- [WORK REQUEST]:
Each entry below should be output exactly, apart from its images.

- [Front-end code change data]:
■ ■ ■ ■
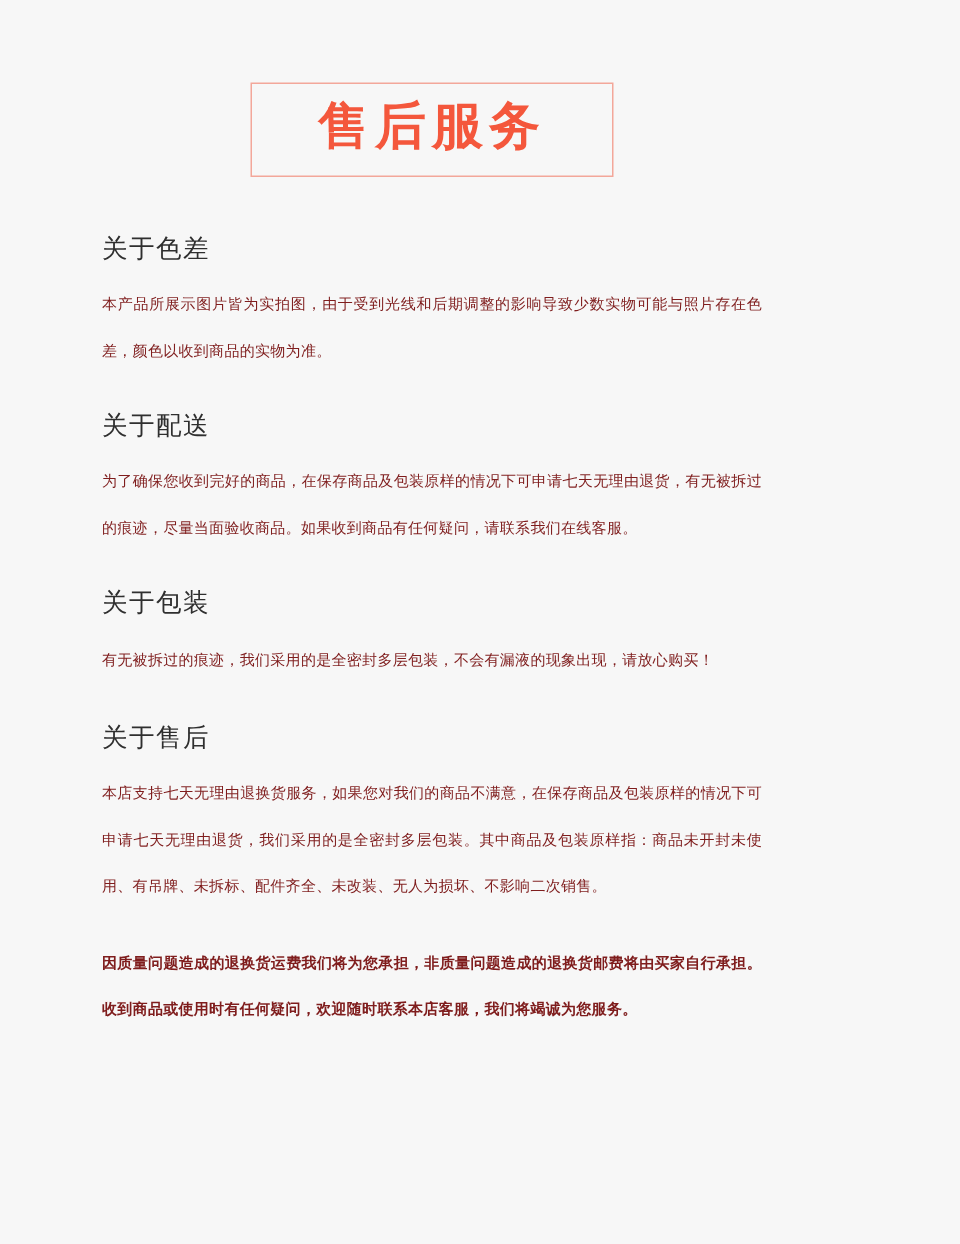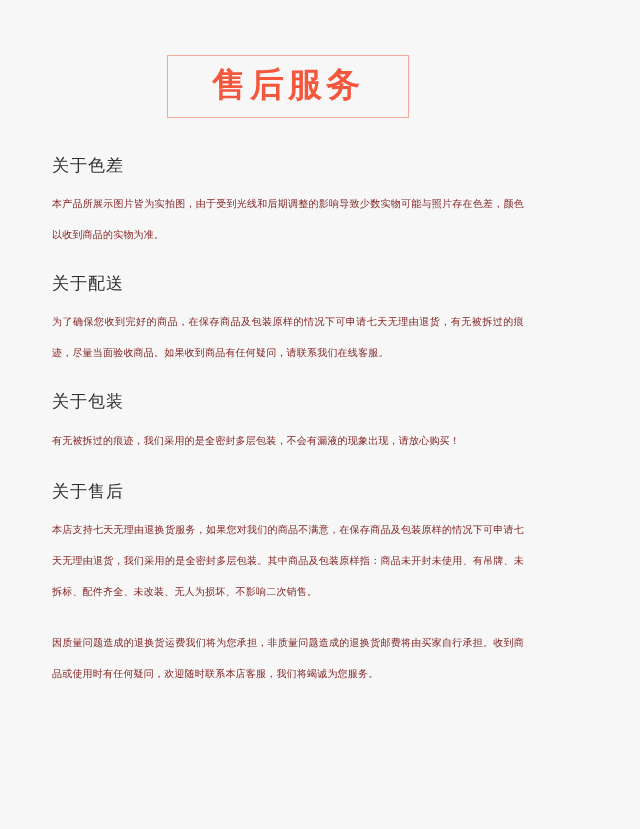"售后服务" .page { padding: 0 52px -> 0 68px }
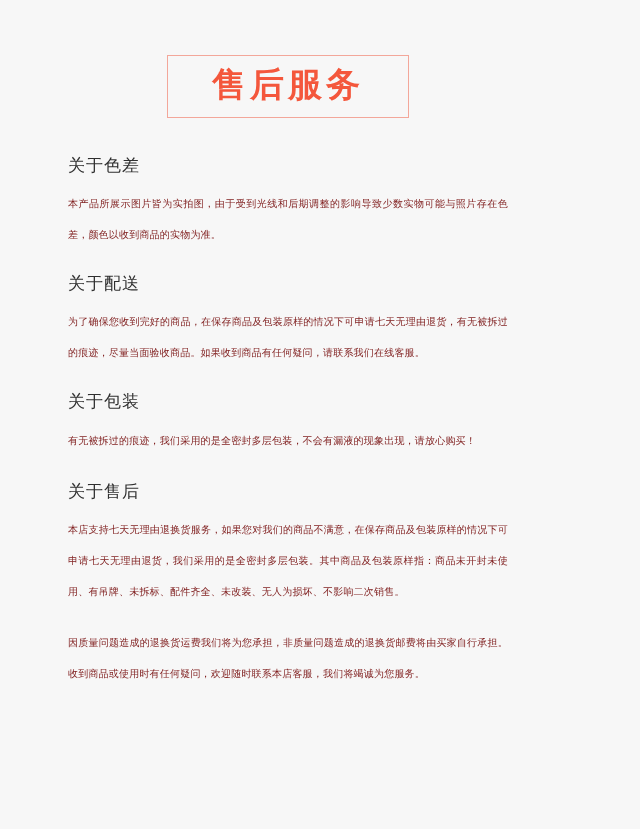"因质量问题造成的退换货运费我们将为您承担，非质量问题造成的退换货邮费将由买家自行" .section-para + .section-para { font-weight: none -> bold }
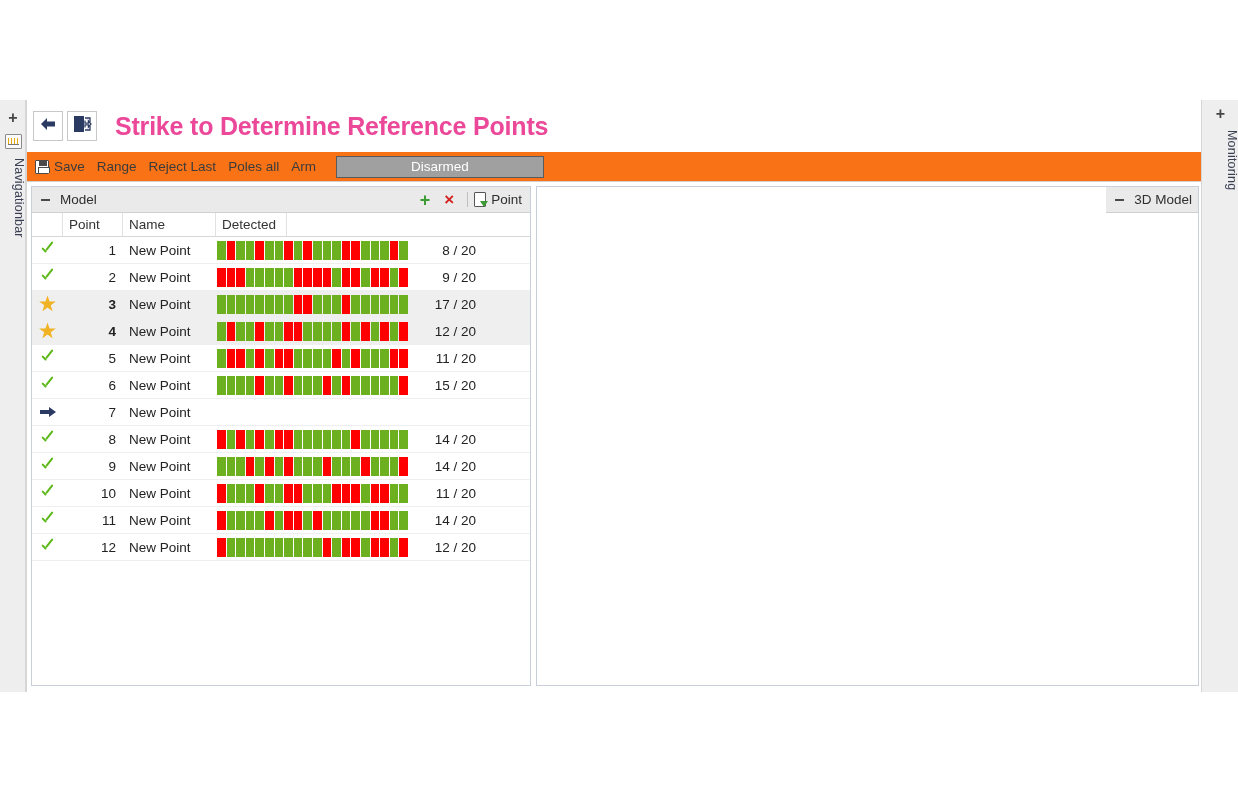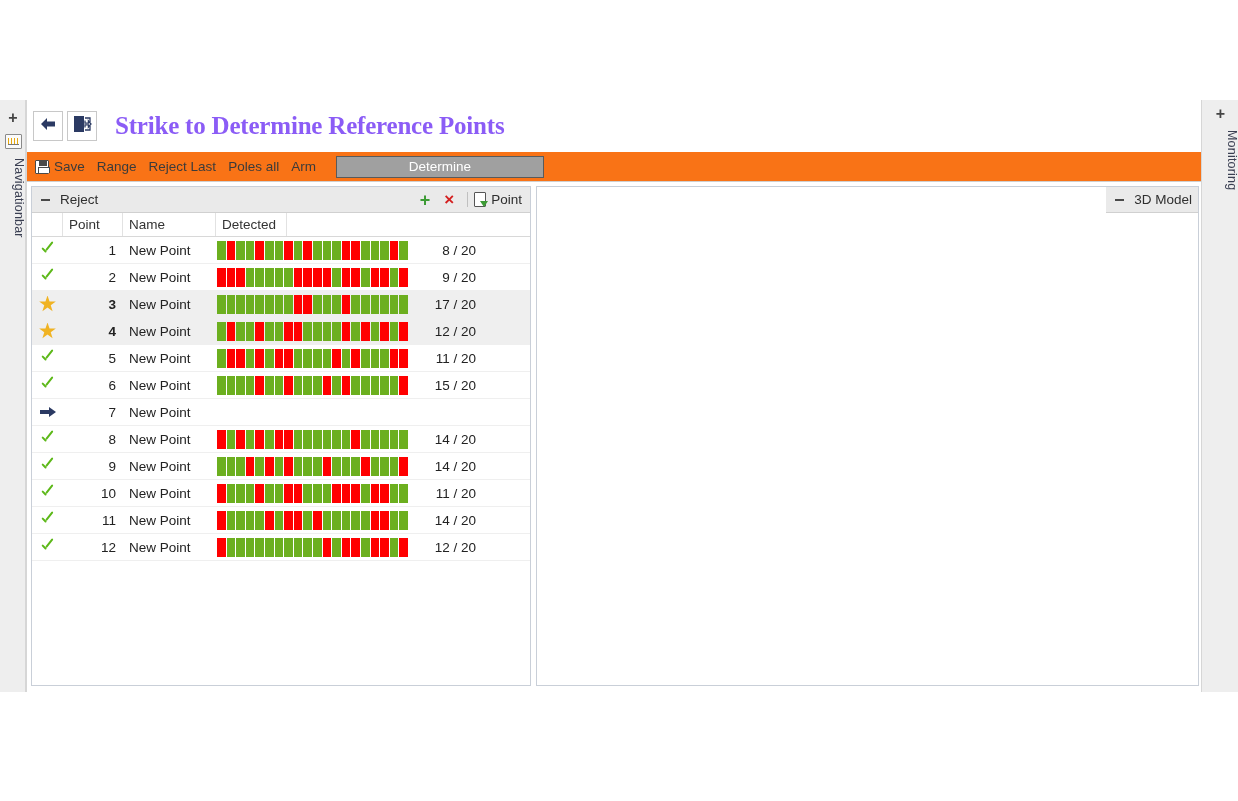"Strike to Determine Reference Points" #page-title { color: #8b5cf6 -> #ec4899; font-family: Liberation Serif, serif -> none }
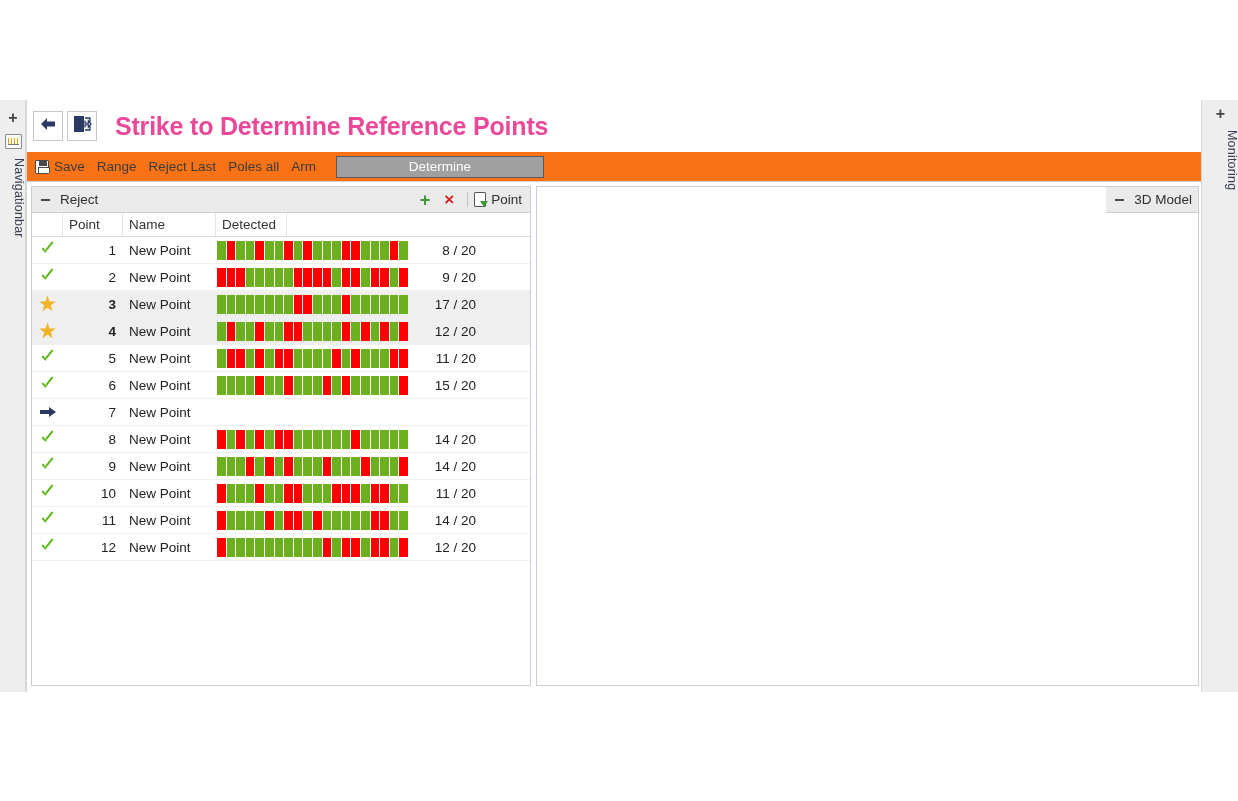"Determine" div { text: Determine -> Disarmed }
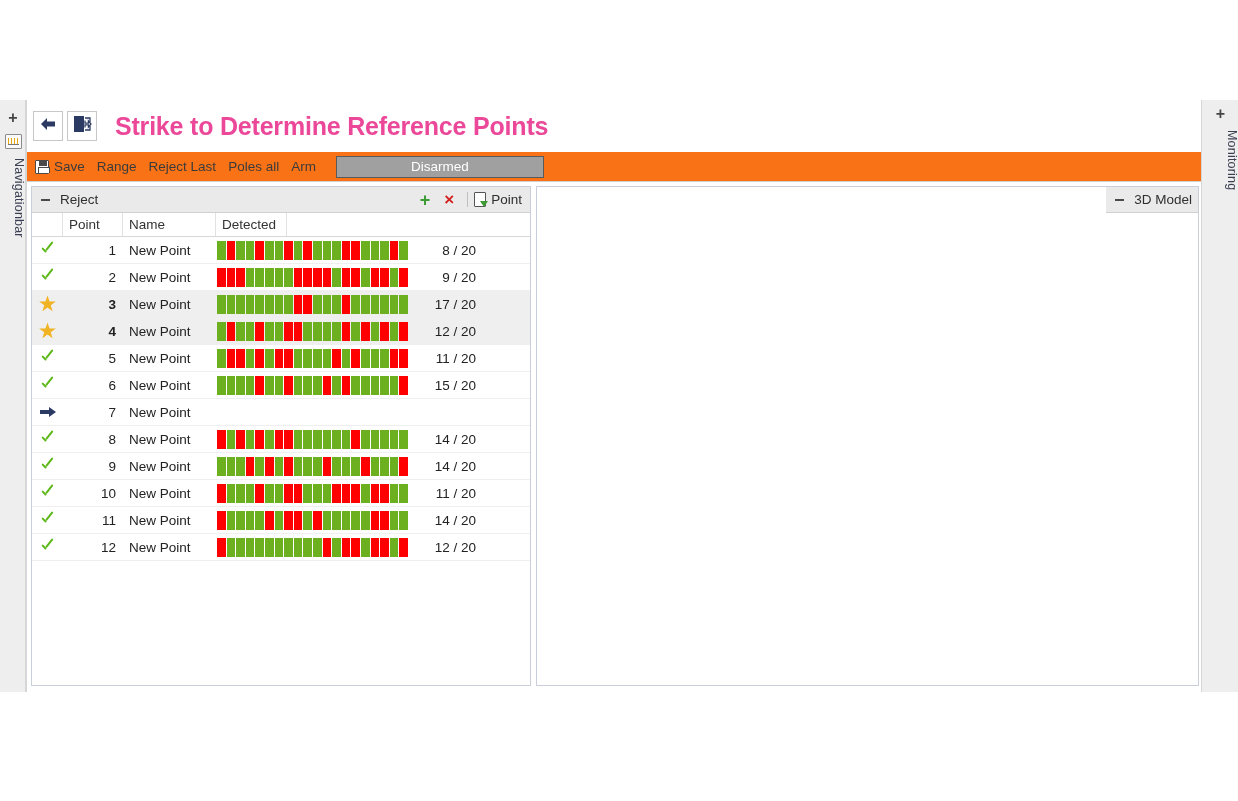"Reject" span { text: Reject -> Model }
■ ■ ■ ■
- [SOLUTION BELOW]:
"售后服务" .page { padding: 0 52px -> 0 68px }
"因质量问题造成的退换货运费我们将为您承担，非质量问题造成的退换货邮费将由买家自行" .section-para + .section-para { font-weight: none -> bold }
"Strike to Determine Reference Points" #page-title { color: #8b5cf6 -> #ec4899; font-family: Liberation Serif, serif -> none }
"Determine" div { text: Determine -> Disarmed }
"Reject" span { text: Reject -> Model }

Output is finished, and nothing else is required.